I first began to consciously call myself both an “author” and a “writer” when my first piece of short fiction was accepted into “Aoife’s Kiss.” The story, “IronFae,” had been the first short story that I had stepped away from and thought: “You know, I think this is good.” I remember having the same reaction to the first song I wrote that was any good (notice I didn’t say it was the first song I wrote, just the first one I thought someone other than myself and the four walls of my room would enjoy.) My judgment was reinforced in that instance by other people’s reactions to the piece, and “Mad King” became part of the CD I recorded with Pop’s Basement.

So perhaps it is more accurate to say that I began thinking of myself as a writer when I first began to trust my judgment about my own writing.
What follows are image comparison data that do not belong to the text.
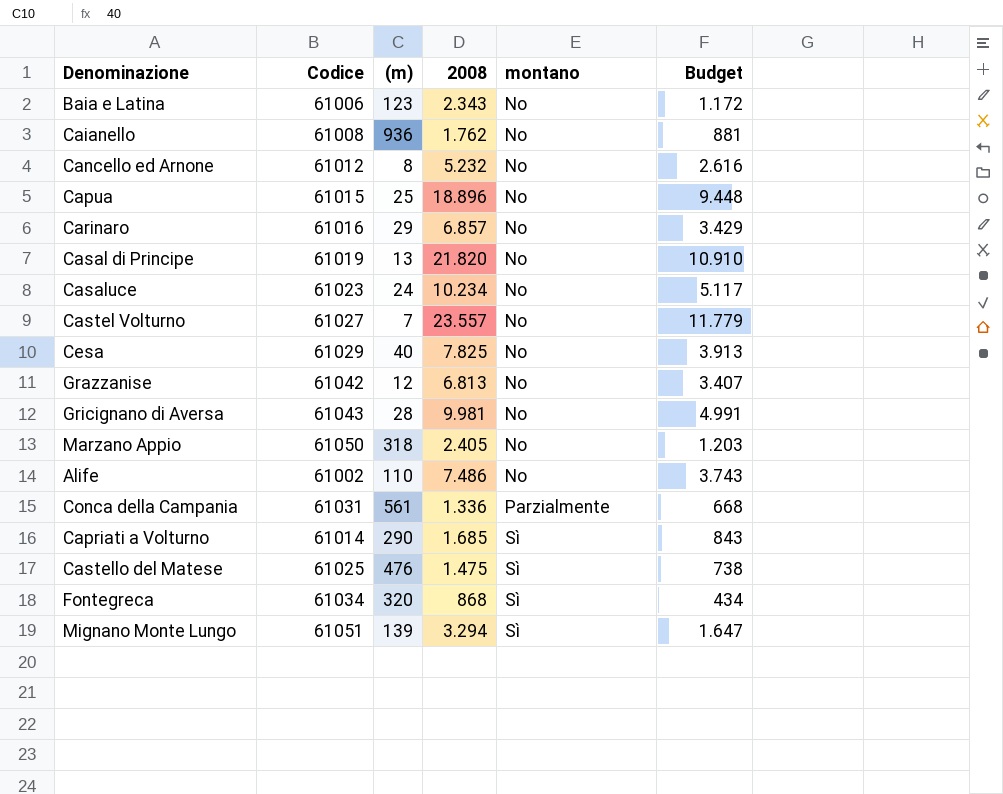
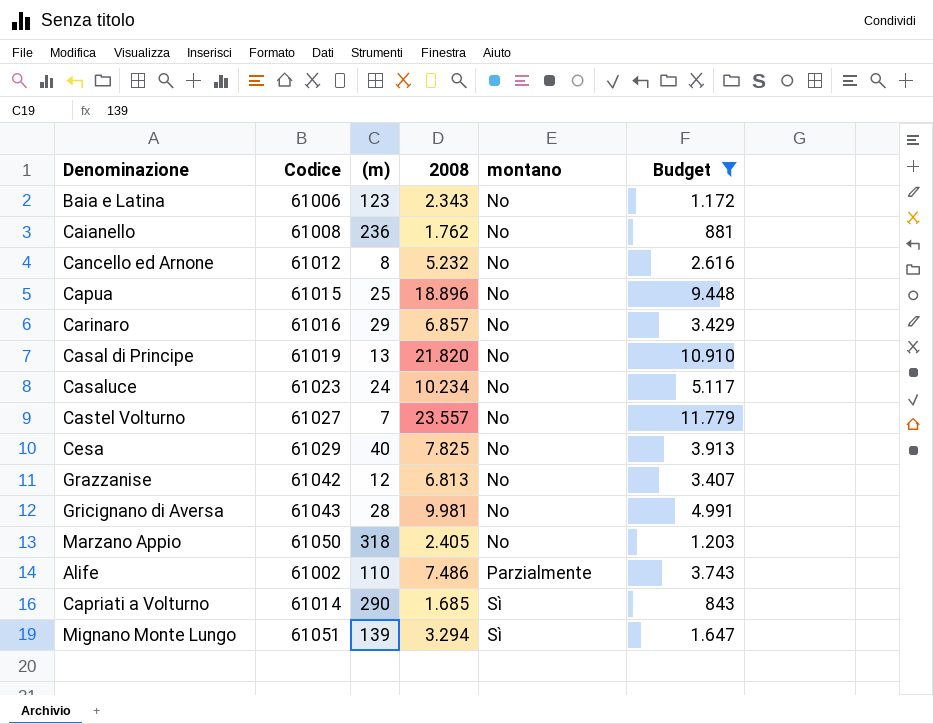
filter: none -> Budget >= 843
Caianello | (m): 936 -> 236
Alife | montano: No -> Parzialmente

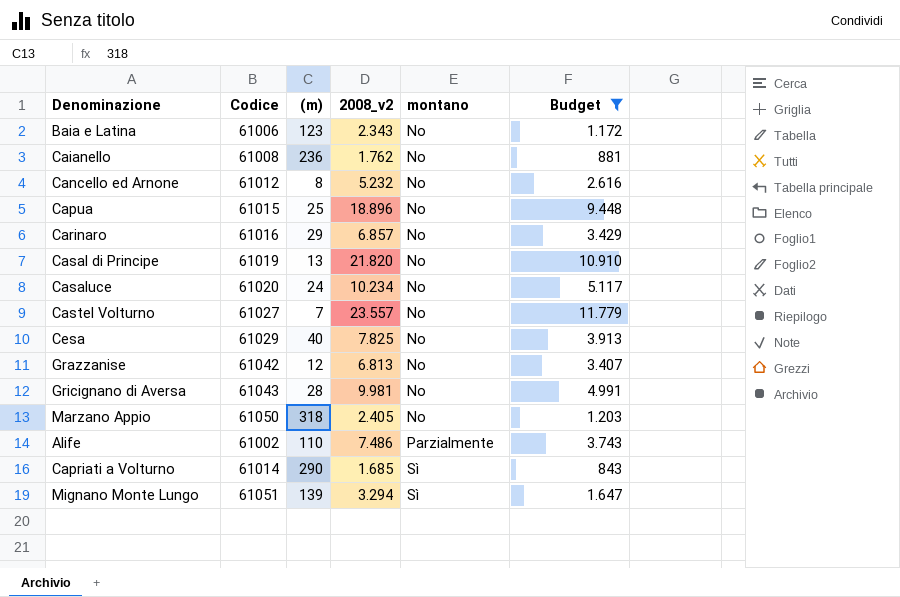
column name: 2008 -> 2008_v2
Casaluce | Codice: 61023 -> 61020

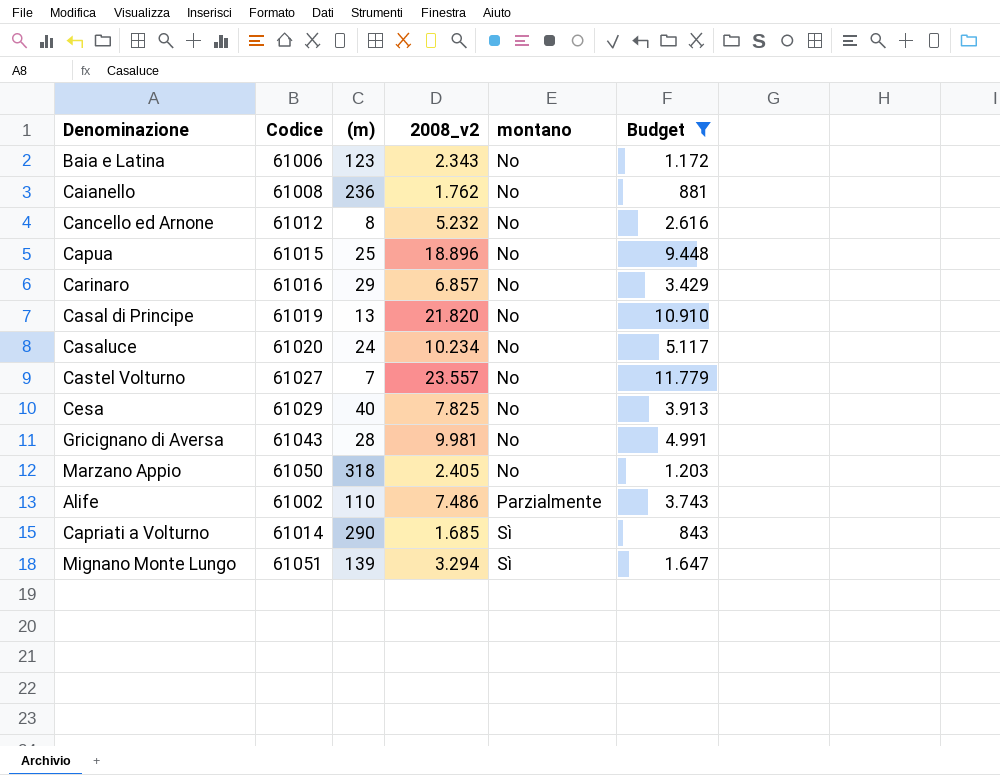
row Grazzanise: 61042 | 12 | 6.813 | No | 3.407 -> none

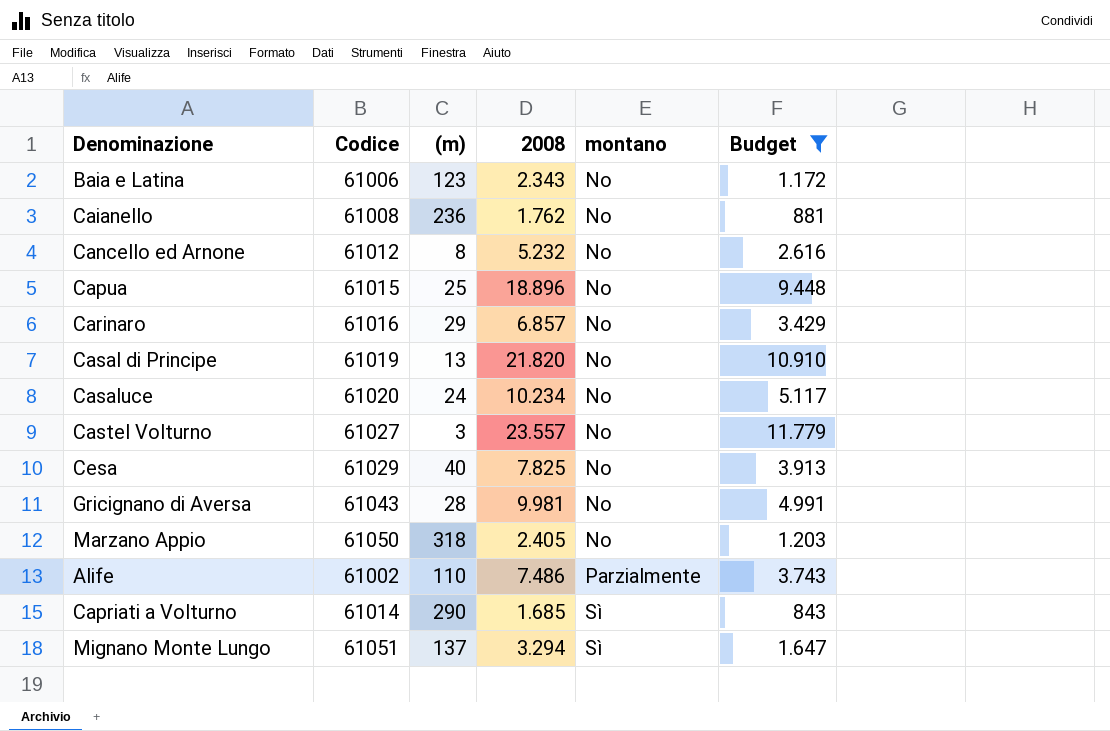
column name: 2008_v2 -> 2008
Castel Volturno | (m): 7 -> 3
Mignano Monte Lungo | (m): 139 -> 137

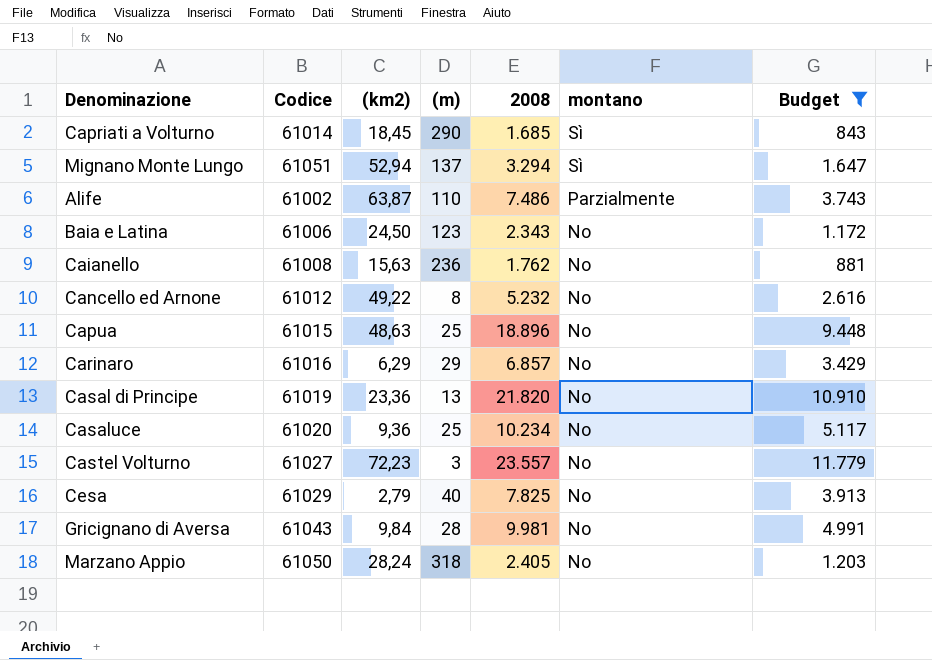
row order: montano ascending -> montano descending
column (km2) | position: none -> 3
Casaluce | (m): 24 -> 25

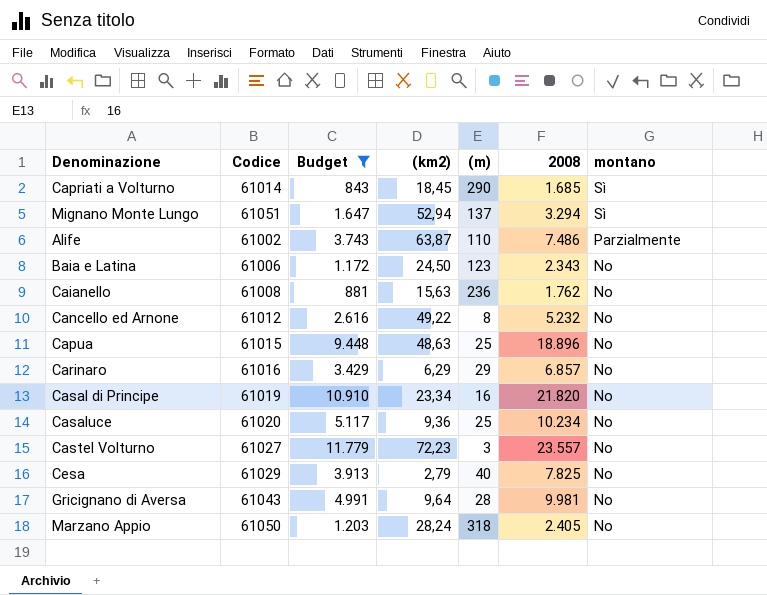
column Budget | position: 7 -> 3
Casal di Principe | (km2): 23,36 -> 23,34
Casal di Principe | (m): 13 -> 16
Gricignano di Aversa | (km2): 9,84 -> 9,64

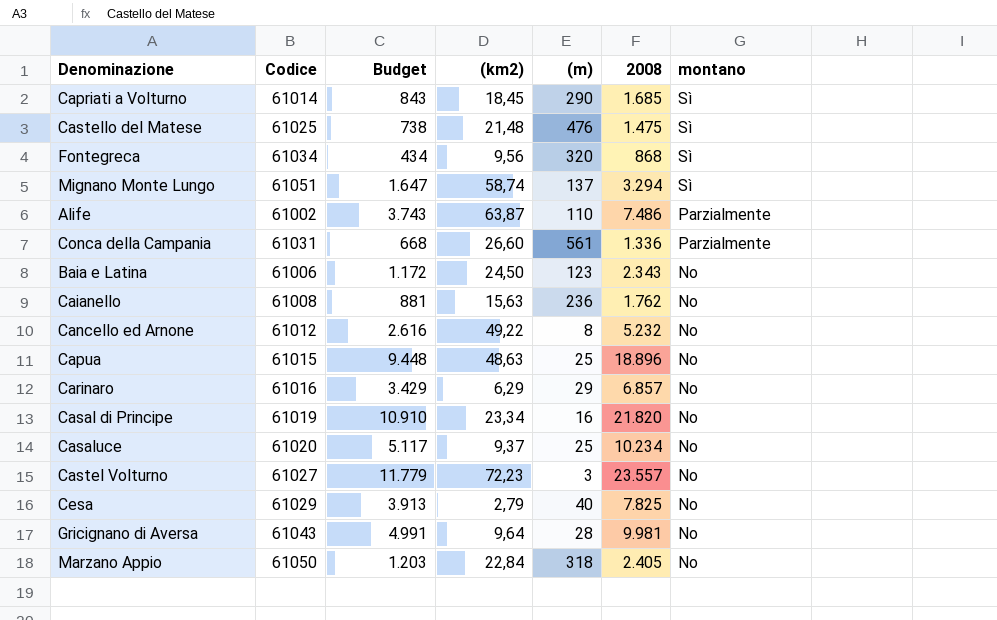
filter: Budget >= 843 -> none
Mignano Monte Lungo | (km2): 52,94 -> 58,74
Casaluce | (km2): 9,36 -> 9,37
Marzano Appio | (km2): 28,24 -> 22,84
I have never been so foolish as to think I could EDIT my own writing, but I think I’m pretty confident in my ability to distinguish between the stories that could go someplace … and those that will just sit and hang out on my computer and never, ever, ever be shown to anyone. Ever.

This question is becoming more important as I begin transitioning out of the Army. With the various life changes that loom before me (and the fact that my primary goal is to apply and go to a PhD program in Fall 2015), I am once again looking at exploring life as a freelance journalist and writer. I’ve started writing for the online site, Task and Purpose, and have reached out—with some success—to local publications. I also have one novel under contract with Untold Press, and am in the final stages of editing and querying another.

I have also—and this is a big one for me—stopped working for free. I have a few obligations that I’ve committed to, but other than those exceptions, the only person I will be writing, editing, copy editing or providing consulting advice to on spec will be myself. The only markets I will be submitting to will be paying ones (even token payments …). It is simply too easy to make a bunch of unpaid commitments, which then leave no time to concentrate on the paying gigs. By this point in my career and experience, I don’t need the “exposure” or “more experience.” I need a job.

It’s a simple question, to which I appear to have answered with a manifesto, but sometimes I need to work these things out in my head, and make a public promise to myself. Looking forward to what the future brings … or rather, I should say, looking forward to what I make of the future!